Carlino, pizzeria mythique de Lyon sacrifiée sur l'autel de la spéculation

C'est une institution de la Presqu'Ile. Depuis 1965, toute la ville de Lyon y a déjà mangé une pizza. La pizzeria pourrait fermer prochainement. Faute à la spéculation immobilière et aux fonds de pension étrangers ?

"Le prince, l'émir et les Trois Gaules". Le titre d'un nouveau conte des Mille et Une Nuits ? Non,  la réalité immobilière et foncière lyonnaise. Comme le révélait Lyon Capitale en janvier 2013, un tiers de la rue de la République est passée dans le giron d'Abu Dhabi, le plus grand et le plus riche des sept émirats de la fédération des Émirats arabes unis. Vingt quatre immeubles hausmanniens, soit près de 60 000 m2 de bureaux, de commerces et d'appartements. Auxquels s'ajoutent une dizaine d'autres immeubles rue des Archers, rue Neuve, rue Confort; rue de l'Arbre Sec et rue Mulet, tous situés en Presqu'Ile.

Dans un contexte de globalisation des marchés immobiliers, les fonds internationaux occupent une place de plus en plus importante dans l'investissement immobilier. L'immeuble est devenu un actif financier. Contribuant à la financiarisation du secteur, ces acteurs modifient profondément la ville. Le cœur de la Presqu’île est déjà sous pavillon arabe, libérien, suisse, japonais, britannique, hollandais, nord-américain et des îles fiscalement paradisiaques de Jersey et de Guernesey.

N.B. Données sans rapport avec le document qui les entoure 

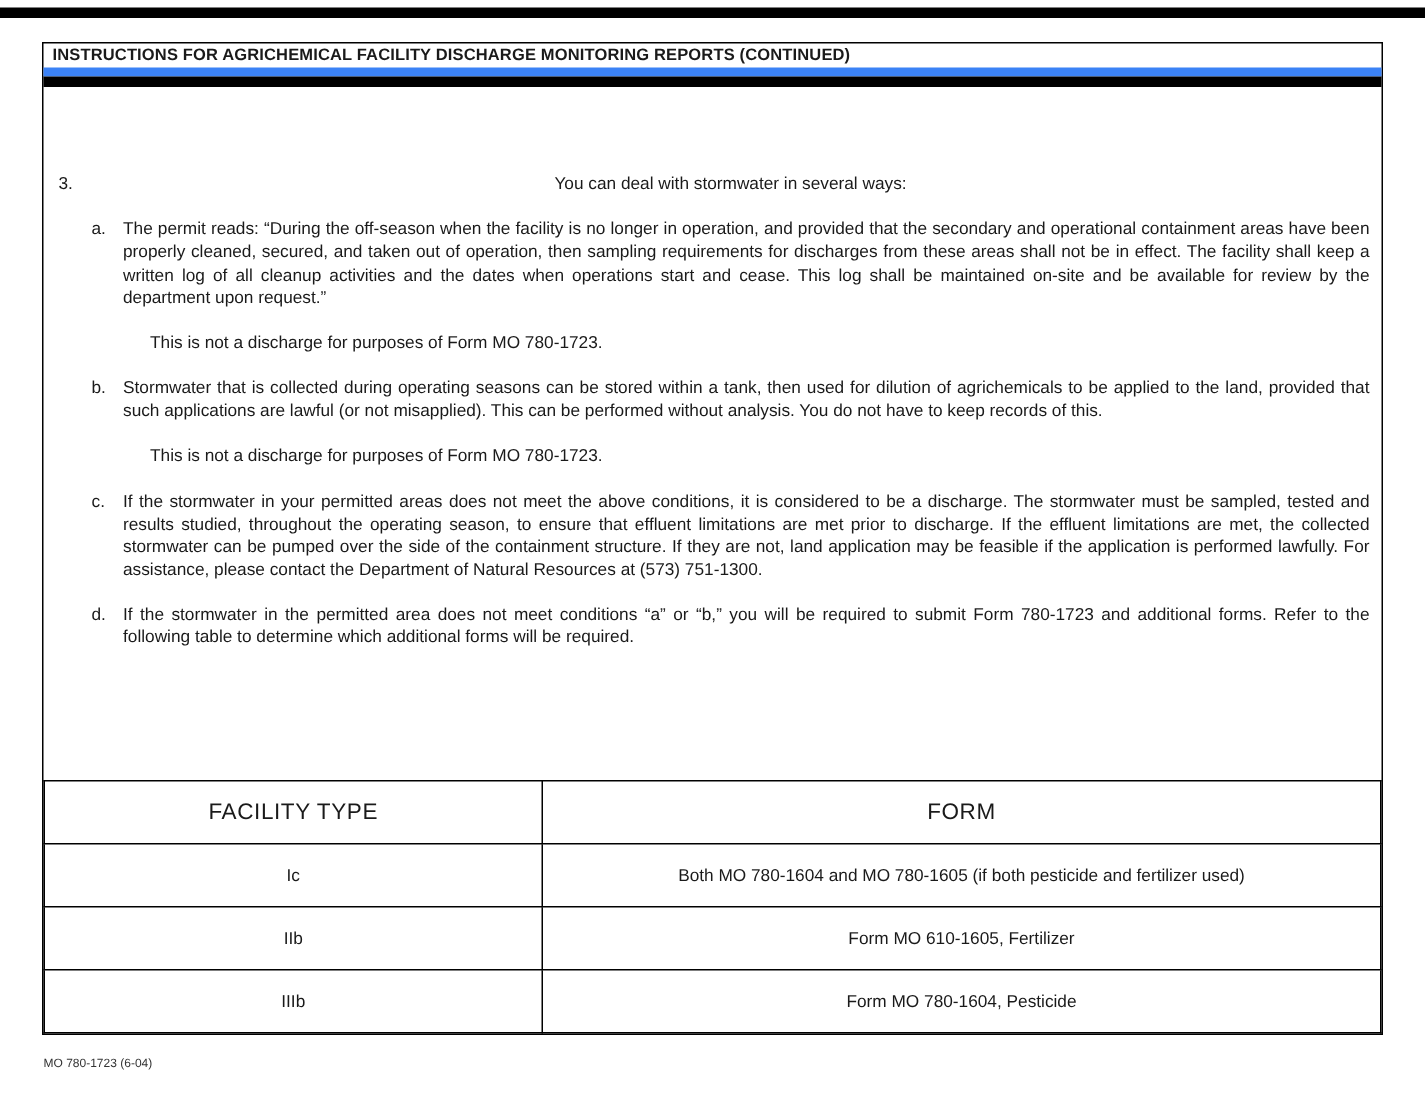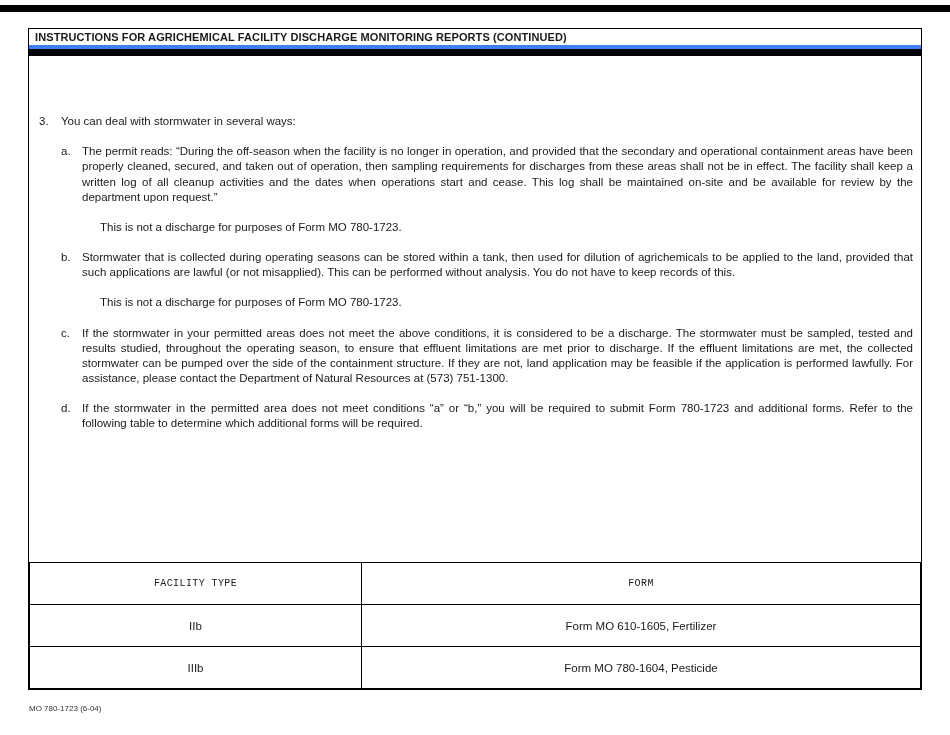"INSTRUCTIONS FOR AGRICHEMICAL FACILITY" .header-title { border-bottom: 4px solid #3b82f6 -> 6px solid #3b82f6 }
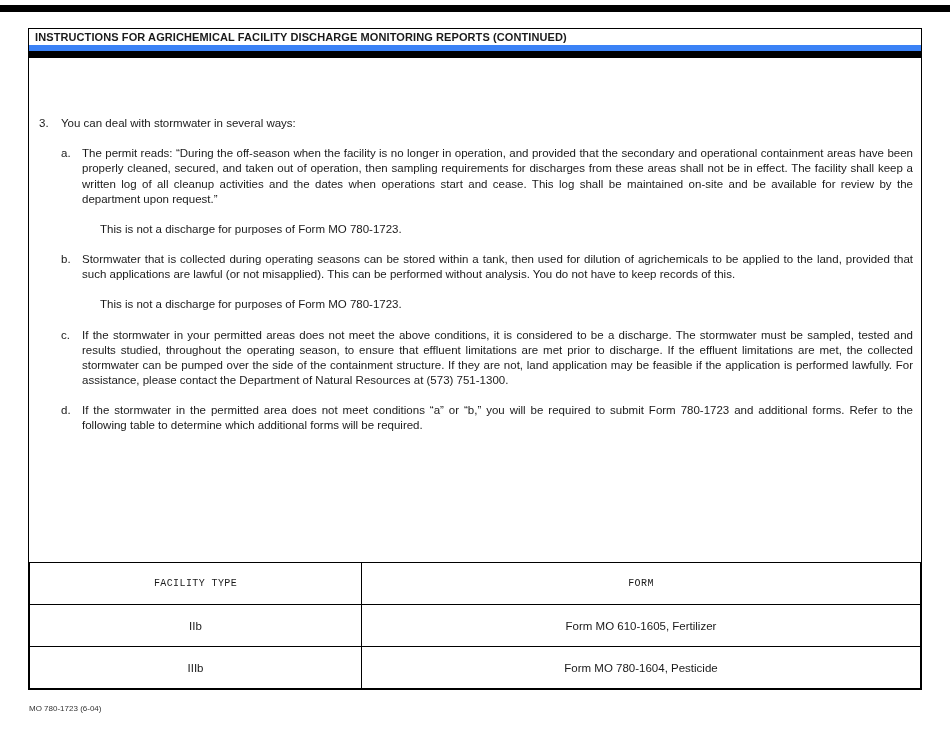"You can deal with stormwater" .para .ptext.no-justify { text-align: left -> center }
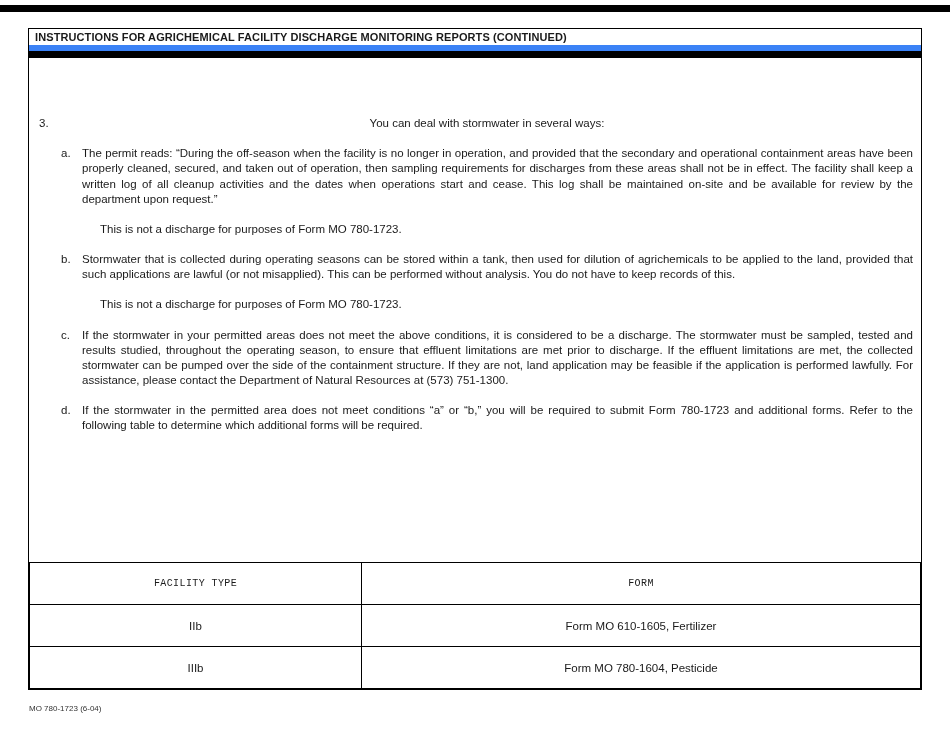"FACILITY TYPE" .form-table th { font-family: Liberation Mono, monospace -> none; font-size: 10px -> 15px }
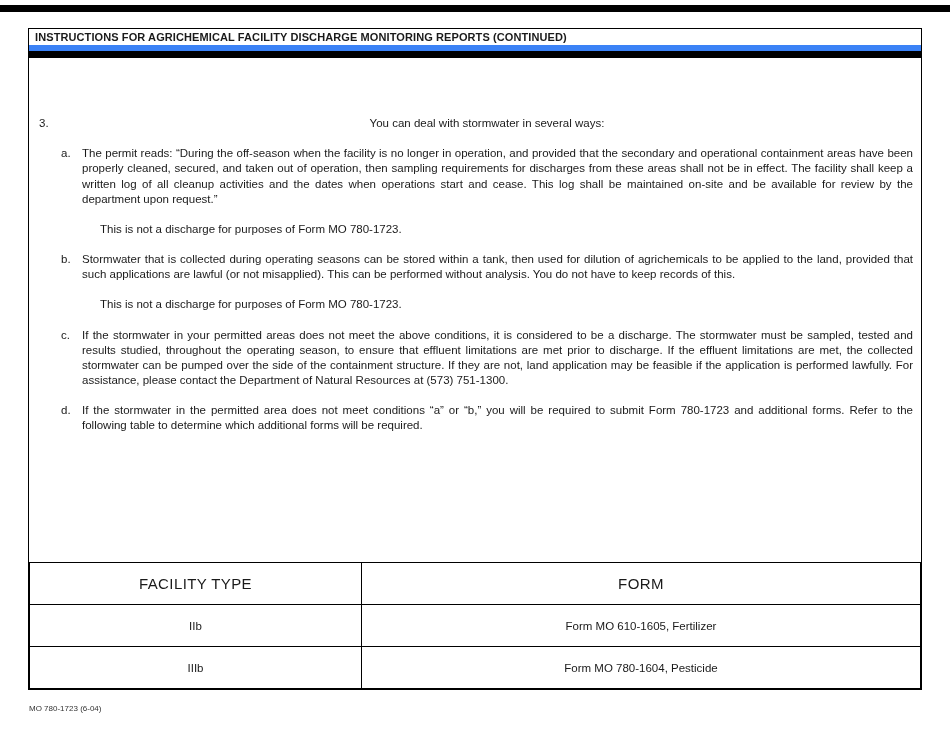"Ic" tr { html: none -> <tr> <td>Ic</td> <td>Both MO 780-1604 and MO 780-1605 (if both pesticide and fertilizer used)</td> </tr> }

Conséquence de ces nouvelles logiques financières, de cette politique du bulldozer, le risque de standardisation du centre ville. "L'intérêt de racheter des pans entiers de rue ou de quartiers,  c'est la maîtrise des loyers" explique un expert immobilier.

C'est ce qui semble arriver à la pizzeria Carlino, rue de l'Arbre Sec. Selon Mouvement Carré Nord Presqu'Ile, une association commerçante classique "mais militante activement pour la défense et la pérennisation du commerce indépendant", comme elle se présente, la pizzeria Carlino  a vu son loyer quintupler en sept ans. "Cette pizzeria connaît aujourd'hui des difficultés financières importante" explique l'association. Et de se demander si ce n'est pas la "fin annoncée pour la pizzeria ?".

Lyon au coeur de grands mouvements financiers internationaux

Le 30 juin 2017, date de cessation des paiements du restaurant, une procédure de redressement judiciaire a été ouverte. Un an plus tard, un jugement a arrêté le plan de redressement d'une durée de dix ans. Selon l'association de commerçants de la Presqu'Ile, une procédure d'expulsion pour défaut de paiement des loyers serait ouverte.

"Bientôt, de nombreux fast-foods fleuriront la rue de la République, ses rues perpendiculaires et dévoreront un à un les derniers commerces indépendants qui s’y trouvent." déplore l'association.

Le centre ville se gentrifie, s'embourgeoise et seuls ceux qui peuvent payer restent. C'est la disparition des commerces indépendants, qui ne dégagent plus assez de marge pour payer les loyers. Le débarquement massif de "l'avant-garde du commerce franchisé" (David Mangin, architecte) avec ses Zara, Mango, Desigual, H&M que l'on retrouve dans n'importe quelle ville de la planète. "On assiste à la fois à une marchandisation des espaces collectifs et à une publiscisation des espaces privés" explique à Lyon Capitale  Arnaud Gasnier, maître de conférence en géographie et en aménagement au laboratoire Espaces et Sociétés/CNRS de l'Université du Mans. "Les groupes continuent d’ouvrir des magasins mais plus sur une stratégie de groupe, avec la possibilité de remplacer une enseigne du groupe par une autre, comme le fait par exemple Zara qui ouvre de nouveaux magasins de vêtements et implante des Zara home dans les anciens" estime David Bourla, resposable des études chez Cushman & Wakefield.

Le quartier Grolée-Carnot, anciennement sous pavillon suisse, libérien et offshore, est aujourd'hui propriété du tandem Grosvenor/Abu Dhabi; la rue de la Ré' est anglo-arabe, les centres commerciaux de la Part-Dieu et de Confluence, via Unibail-Rodamco, cachent des capitaux néerlandais, suisses et japonais.

Bref, Lyon est au coeur de grands mouvements financiers internationaux, au cœur d’un combat de géants. Preuve qu'elle séduit aujourd'hui les investisseurs étrangers. Mais cette "cote" à l'international a ses revers.